▶ **WHAT IS NEEDED**
The lines needed run from the one that contains "html: <div>适用于三八妇女节及相关类别演示</div> ->" through the end of the material below, both included; write them out exactly, with no pictures.

▶ **RECORDS TO USE**

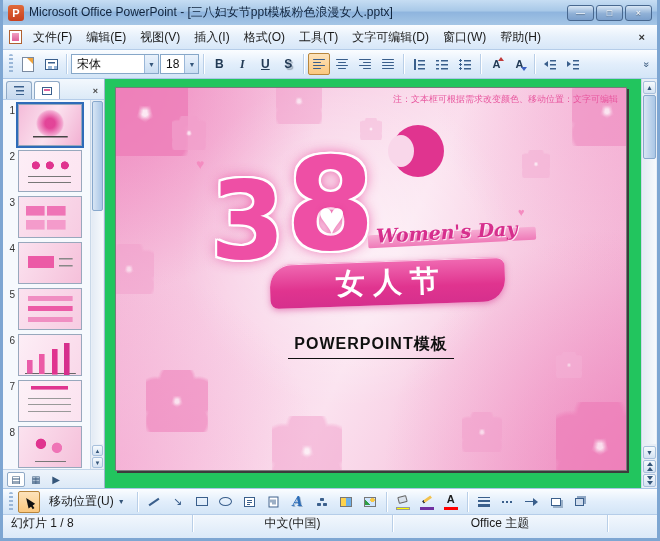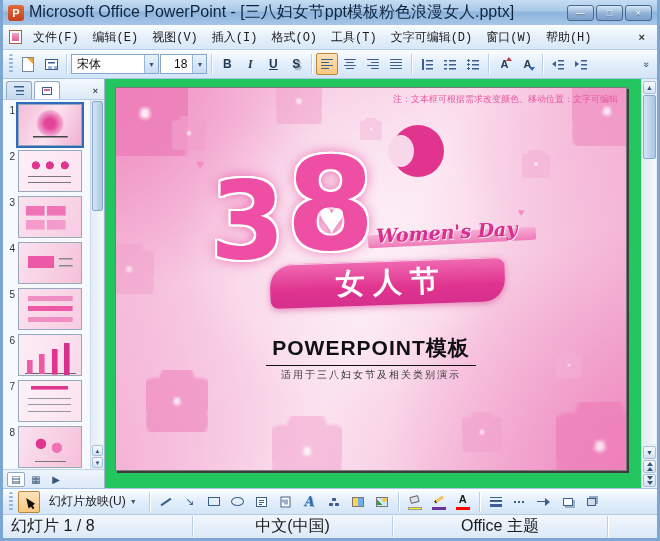"Microsoft Office PowerPoint -" .title-text { font-size: 16px -> 12px }
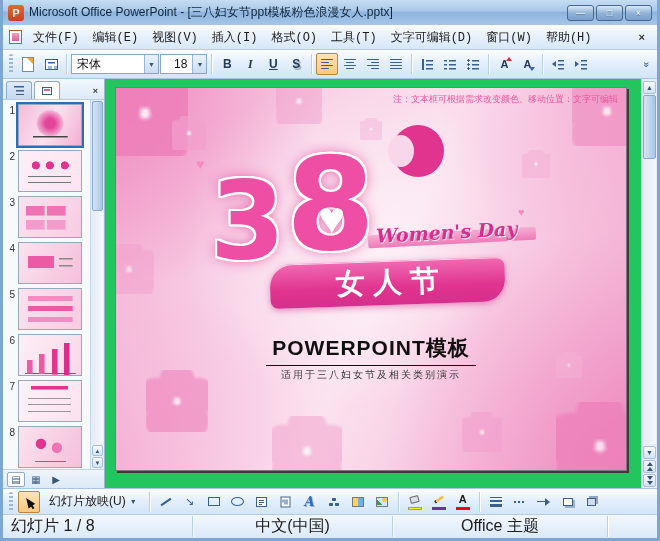"文件(F)" .menu-item { font-family: Liberation Mono, monospace -> none }
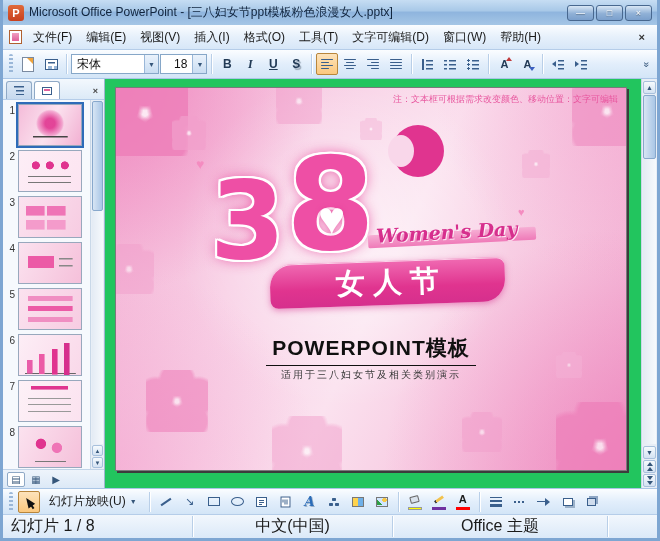"18" .size-combo .combo-text { margin-left: 8px -> none }
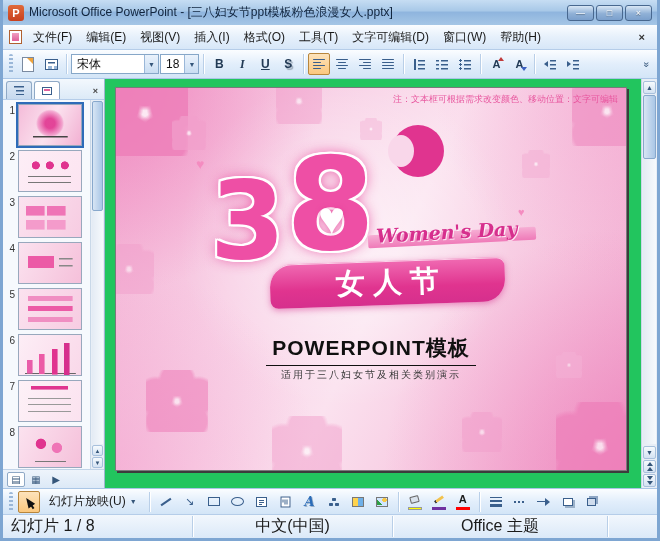"POWERPOINT模板" .slide-title { font-size: 21px -> 16px }
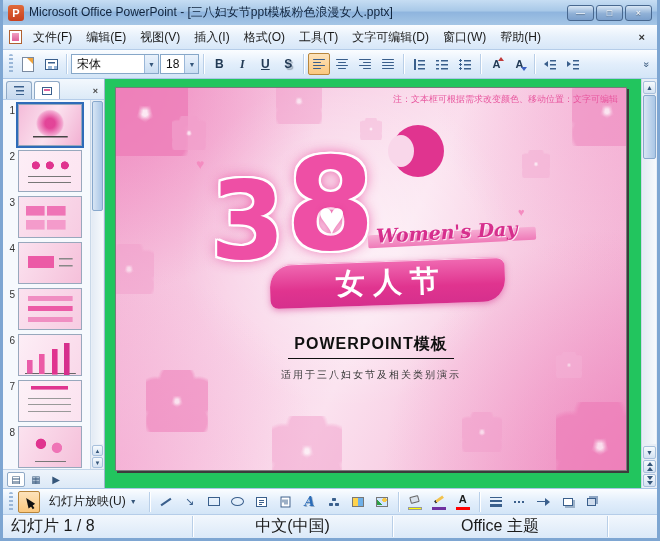"适用于三八妇女节及相关类别演示" div.slide-subtitle { html: <div>适用于三八妇女节及相关类别演示</div> -> none }
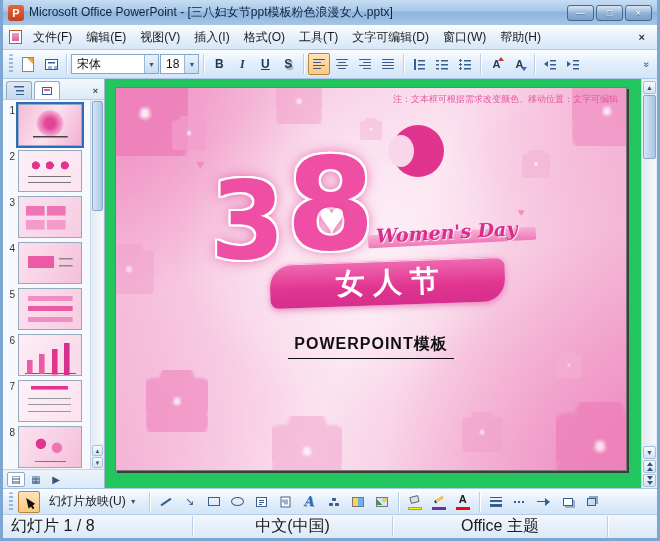"幻灯片放映(U)" span { text: 幻灯片放映 -> 移动位置 }
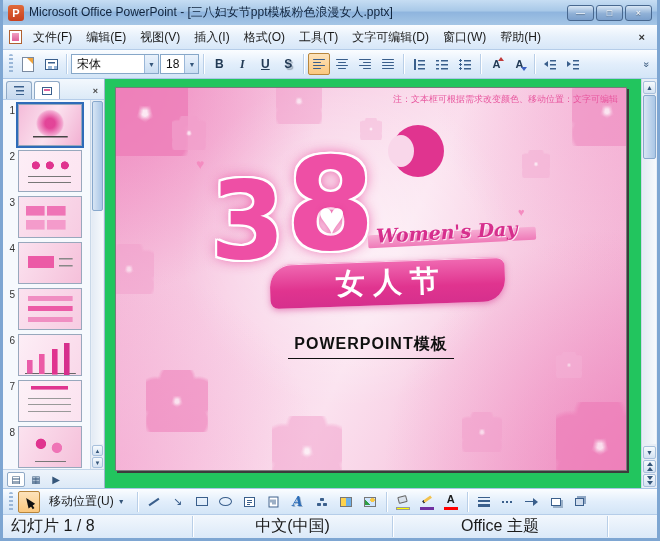"幻灯片 1 / 8" .statusbar { align-items: center -> flex-start; font-size: 16px -> 12px }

▶ **OUTPUT FOR THIS TASK**
"适用于三八妇女节及相关类别演示" div.slide-subtitle { html: <div>适用于三八妇女节及相关类别演示</div> -> none }
"幻灯片放映(U)" span { text: 幻灯片放映 -> 移动位置 }
"幻灯片 1 / 8" .statusbar { align-items: center -> flex-start; font-size: 16px -> 12px }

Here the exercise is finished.